(Beginning of Available data)
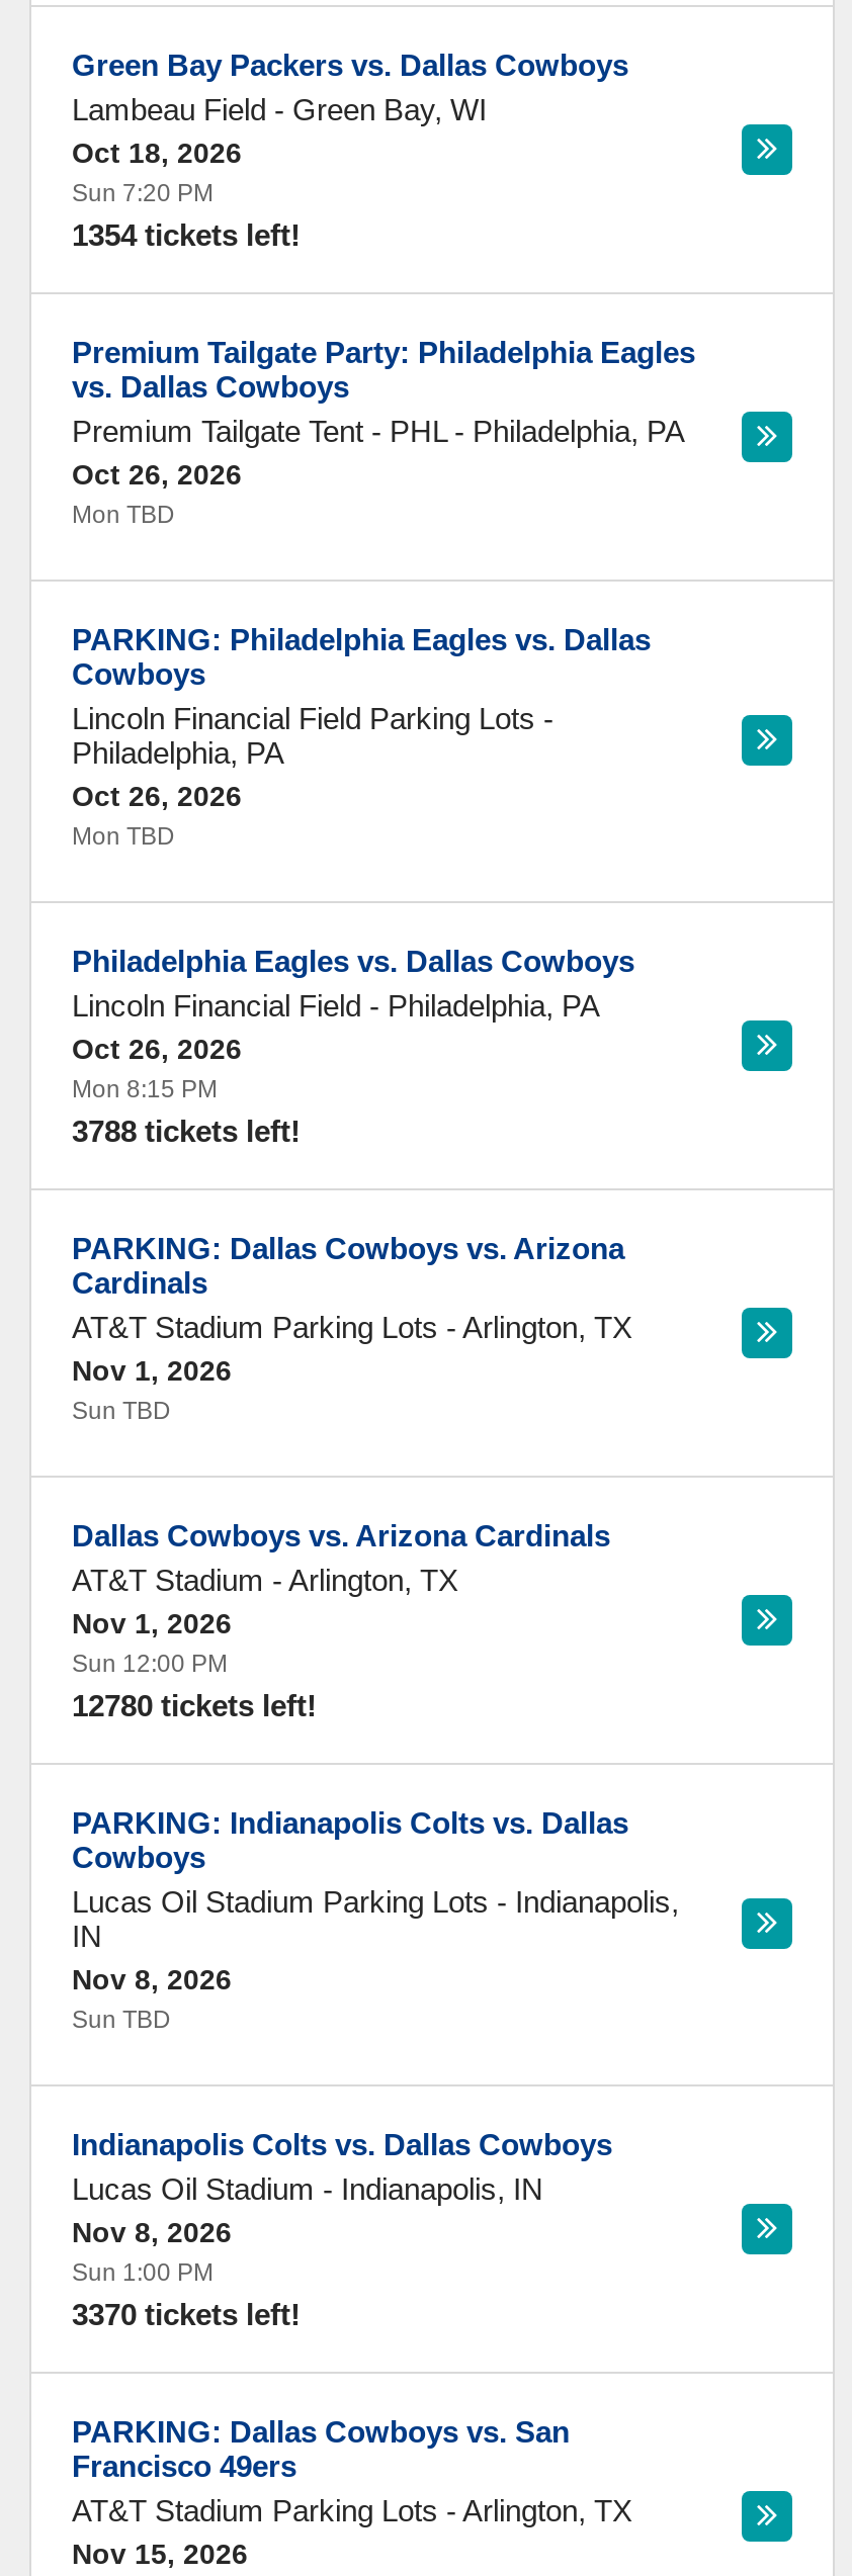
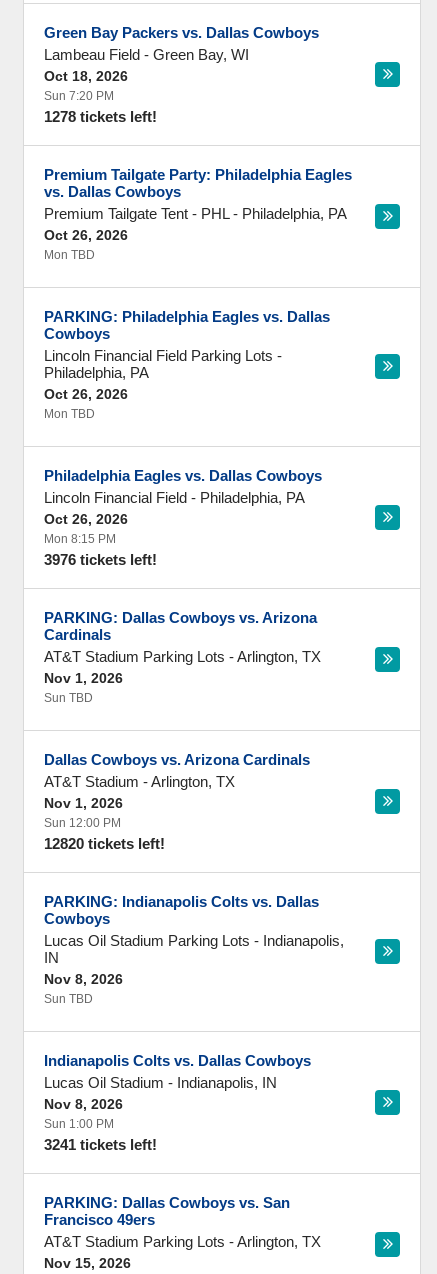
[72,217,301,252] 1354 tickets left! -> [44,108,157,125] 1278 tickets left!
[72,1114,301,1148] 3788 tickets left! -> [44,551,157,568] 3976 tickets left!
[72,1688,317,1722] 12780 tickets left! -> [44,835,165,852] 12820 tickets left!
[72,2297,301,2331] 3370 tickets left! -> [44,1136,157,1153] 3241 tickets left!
(End of Available data)
(Beginning of Available data)
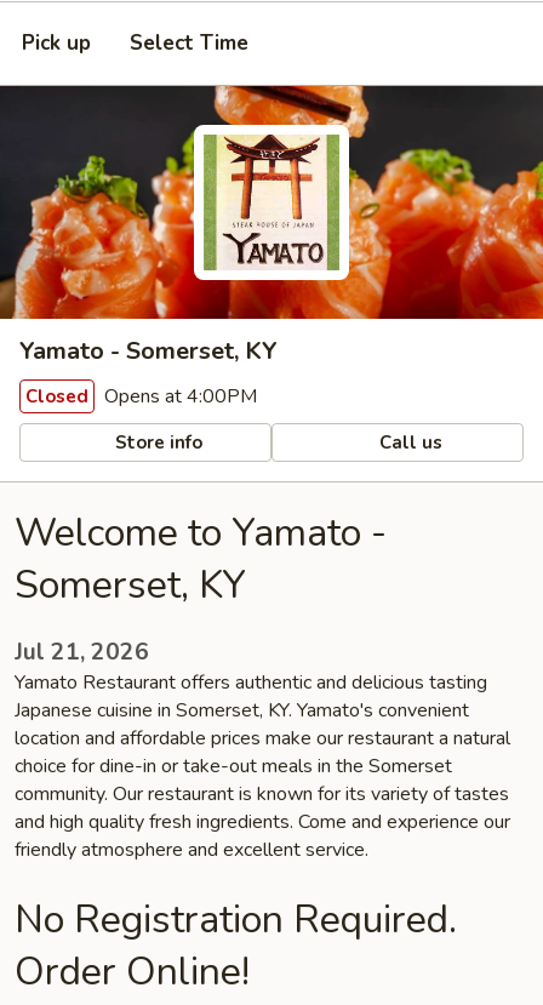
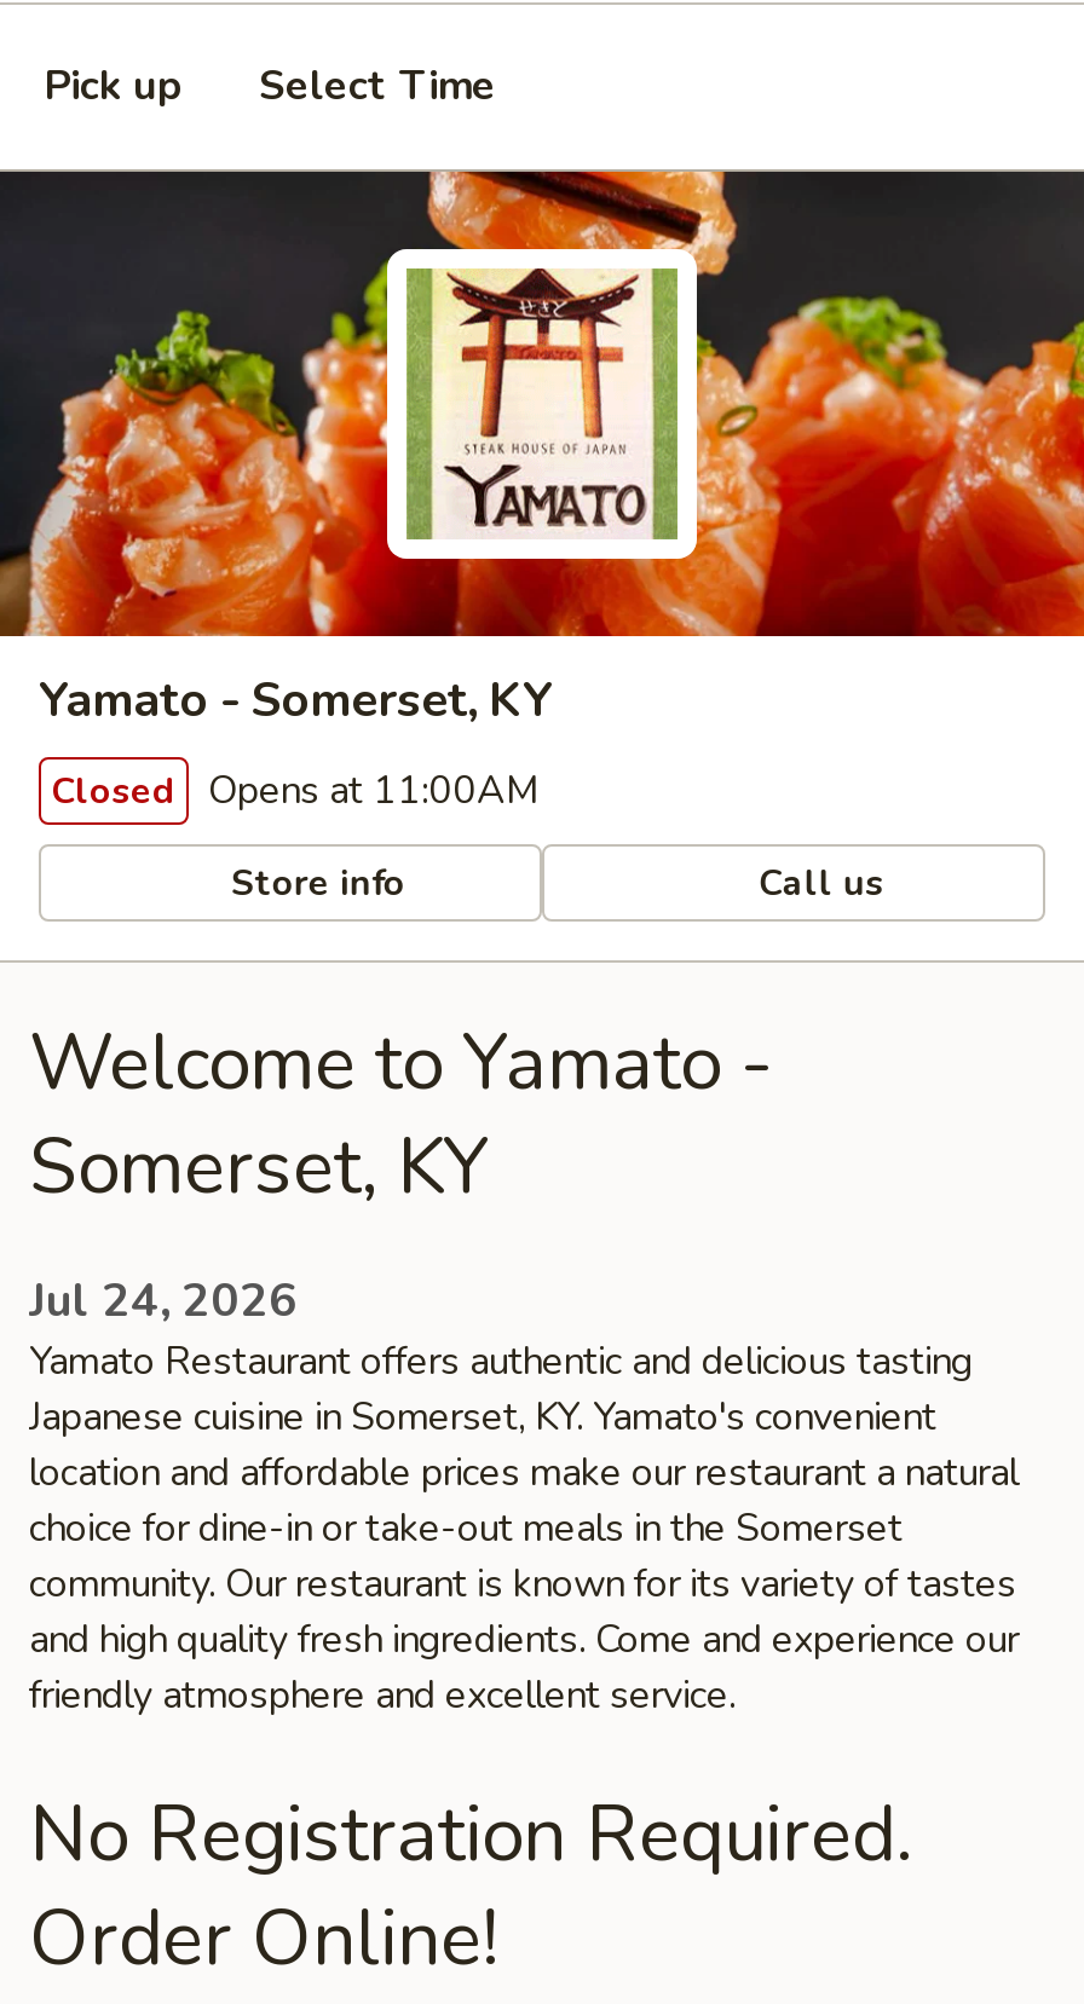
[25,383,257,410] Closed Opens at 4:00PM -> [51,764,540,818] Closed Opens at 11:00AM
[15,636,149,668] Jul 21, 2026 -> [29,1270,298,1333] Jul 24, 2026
(End of Available data)
→ Exercise prompt
Search the data above for the string "tickets" and report each line that holds it.

→ Exercise output
[72,217,301,252] 1354 tickets left! -> [44,108,157,125] 1278 tickets left!
[72,1114,301,1148] 3788 tickets left! -> [44,551,157,568] 3976 tickets left!
[72,1688,317,1722] 12780 tickets left! -> [44,835,165,852] 12820 tickets left!
[72,2297,301,2331] 3370 tickets left! -> [44,1136,157,1153] 3241 tickets left!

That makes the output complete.